Its haste during those chaotic days has paid off. “Paytm accepted stickers” are becoming increasingly ubiquitous, and the company has managed to garner a physical market which competitors will find it hard to prise away.  Paytm says that 5 million merchants across the country now accept Paytm, and the company sees 100 million transactions through them monthly.

Online – Recharges still dominate

Paytm clocked 1.5 billion transactions last year — that’s more transactions than the entire population of India. Paytm had started off as a phone recharge platform, and that use case still dominates — 600 million of these transactions were phone recharges. The company has now managed to garner 218 million wallet accounts. And while nearly half of these wallets don’t have money in them, its growth is still impressive. India’s largest bank, SBI, has 202 million accounts.

Growing influence 

And Paytm isn’t content with merely recharges and offline transactions. It’s actively spreading its wings into areas where it wasn’t active previously, and will soon start treading on the toes of other startups. Paytm is now seeing 2 million monthly bookings across buses, trains and flights, and that would make competitors like MakeMyTrip wary. It’s selling 10 million deals a month. And in perhaps its most visible disruption, it’s making a mark in the movie tickets business, directly taking on BookMyShow which had a near monopoly.

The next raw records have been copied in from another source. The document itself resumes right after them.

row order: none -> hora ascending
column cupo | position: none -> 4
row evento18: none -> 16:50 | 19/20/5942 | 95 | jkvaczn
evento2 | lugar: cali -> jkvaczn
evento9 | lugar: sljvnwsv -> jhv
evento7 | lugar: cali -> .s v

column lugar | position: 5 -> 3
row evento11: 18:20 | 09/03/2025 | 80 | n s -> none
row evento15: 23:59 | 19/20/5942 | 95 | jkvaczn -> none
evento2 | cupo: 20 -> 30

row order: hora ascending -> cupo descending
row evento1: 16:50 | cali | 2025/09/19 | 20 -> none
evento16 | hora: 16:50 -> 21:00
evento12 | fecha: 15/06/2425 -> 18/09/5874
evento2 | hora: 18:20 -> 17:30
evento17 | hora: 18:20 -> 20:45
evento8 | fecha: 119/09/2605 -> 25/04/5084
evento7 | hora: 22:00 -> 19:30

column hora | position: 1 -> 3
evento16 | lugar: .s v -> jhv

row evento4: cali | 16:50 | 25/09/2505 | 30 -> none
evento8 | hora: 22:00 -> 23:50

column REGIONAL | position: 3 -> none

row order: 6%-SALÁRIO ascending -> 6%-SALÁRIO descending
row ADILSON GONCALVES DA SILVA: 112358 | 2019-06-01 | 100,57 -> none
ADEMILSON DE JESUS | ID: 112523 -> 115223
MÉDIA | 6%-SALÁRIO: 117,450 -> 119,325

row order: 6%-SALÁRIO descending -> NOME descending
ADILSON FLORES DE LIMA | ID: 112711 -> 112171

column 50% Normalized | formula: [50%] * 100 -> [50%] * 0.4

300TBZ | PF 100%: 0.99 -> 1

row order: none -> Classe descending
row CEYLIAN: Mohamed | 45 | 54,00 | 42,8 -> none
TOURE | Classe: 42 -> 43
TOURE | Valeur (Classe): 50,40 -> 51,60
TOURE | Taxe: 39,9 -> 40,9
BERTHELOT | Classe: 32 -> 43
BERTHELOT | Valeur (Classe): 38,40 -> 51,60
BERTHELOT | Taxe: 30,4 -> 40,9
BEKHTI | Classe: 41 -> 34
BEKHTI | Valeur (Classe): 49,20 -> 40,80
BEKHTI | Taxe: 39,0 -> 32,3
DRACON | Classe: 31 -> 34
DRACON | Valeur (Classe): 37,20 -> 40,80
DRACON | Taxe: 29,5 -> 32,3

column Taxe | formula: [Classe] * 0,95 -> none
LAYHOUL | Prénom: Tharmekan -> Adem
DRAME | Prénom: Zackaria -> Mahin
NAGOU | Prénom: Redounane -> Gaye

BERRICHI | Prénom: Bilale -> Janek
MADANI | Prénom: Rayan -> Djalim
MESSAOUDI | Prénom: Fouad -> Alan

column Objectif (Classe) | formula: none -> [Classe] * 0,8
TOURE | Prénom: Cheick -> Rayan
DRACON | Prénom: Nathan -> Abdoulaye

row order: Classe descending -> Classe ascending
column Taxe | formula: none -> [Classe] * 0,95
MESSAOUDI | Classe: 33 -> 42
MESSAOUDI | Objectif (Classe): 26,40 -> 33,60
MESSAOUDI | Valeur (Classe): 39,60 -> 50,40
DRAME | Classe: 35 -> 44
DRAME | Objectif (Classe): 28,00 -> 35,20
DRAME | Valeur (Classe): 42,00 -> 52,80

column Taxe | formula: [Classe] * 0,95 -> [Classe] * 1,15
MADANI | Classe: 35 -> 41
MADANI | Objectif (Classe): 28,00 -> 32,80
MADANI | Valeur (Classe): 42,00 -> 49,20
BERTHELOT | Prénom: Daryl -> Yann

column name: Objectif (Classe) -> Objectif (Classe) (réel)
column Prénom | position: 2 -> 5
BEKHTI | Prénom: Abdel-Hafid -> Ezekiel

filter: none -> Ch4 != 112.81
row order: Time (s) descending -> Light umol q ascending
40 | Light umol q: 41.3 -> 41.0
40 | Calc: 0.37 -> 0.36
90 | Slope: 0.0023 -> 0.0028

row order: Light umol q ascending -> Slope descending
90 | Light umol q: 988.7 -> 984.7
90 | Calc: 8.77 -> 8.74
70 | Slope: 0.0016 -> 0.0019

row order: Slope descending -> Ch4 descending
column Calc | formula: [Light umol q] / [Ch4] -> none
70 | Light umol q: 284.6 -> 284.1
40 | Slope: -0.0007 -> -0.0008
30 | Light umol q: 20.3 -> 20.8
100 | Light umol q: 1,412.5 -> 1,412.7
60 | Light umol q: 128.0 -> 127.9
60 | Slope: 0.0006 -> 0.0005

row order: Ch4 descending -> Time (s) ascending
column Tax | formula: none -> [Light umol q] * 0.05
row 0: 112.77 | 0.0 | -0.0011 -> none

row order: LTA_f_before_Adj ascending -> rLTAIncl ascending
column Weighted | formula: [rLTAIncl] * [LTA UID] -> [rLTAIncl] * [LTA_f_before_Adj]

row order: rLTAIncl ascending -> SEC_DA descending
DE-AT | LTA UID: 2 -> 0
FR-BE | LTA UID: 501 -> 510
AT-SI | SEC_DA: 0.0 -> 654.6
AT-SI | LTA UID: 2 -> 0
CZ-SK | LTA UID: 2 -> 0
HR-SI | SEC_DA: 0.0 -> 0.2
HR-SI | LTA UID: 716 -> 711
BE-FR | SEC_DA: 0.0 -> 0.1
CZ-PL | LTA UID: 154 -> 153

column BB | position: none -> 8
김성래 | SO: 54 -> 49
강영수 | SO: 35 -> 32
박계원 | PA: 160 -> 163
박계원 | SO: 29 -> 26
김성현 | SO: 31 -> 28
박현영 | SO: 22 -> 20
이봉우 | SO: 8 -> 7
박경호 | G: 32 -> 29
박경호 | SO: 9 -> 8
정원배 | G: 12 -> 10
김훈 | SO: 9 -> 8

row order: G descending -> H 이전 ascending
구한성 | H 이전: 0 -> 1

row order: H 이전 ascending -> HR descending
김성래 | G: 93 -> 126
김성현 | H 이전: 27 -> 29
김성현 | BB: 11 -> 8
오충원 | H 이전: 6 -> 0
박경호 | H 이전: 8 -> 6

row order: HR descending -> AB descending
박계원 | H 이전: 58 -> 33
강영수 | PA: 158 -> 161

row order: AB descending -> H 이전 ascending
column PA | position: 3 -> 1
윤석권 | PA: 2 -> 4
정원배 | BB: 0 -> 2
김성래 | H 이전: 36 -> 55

It’s helped that Paytm has had little competition. FreeCharge is in limbo thanks to its cash-strapped parent company Snapdeal, and Mobikwik simply doesn’t have the breadth or the funds to compete with Paytm. But to its credit, Paytm is playing its cards well — it’s moved fast in changing times, and is being ambitious. And it’s not just penetrating small town India — it recently launched its app in faraway Canada. From Tier 2-Tier 3 Bharat to Canada – that’s breadth that has been yet unseen in the Indian startup world.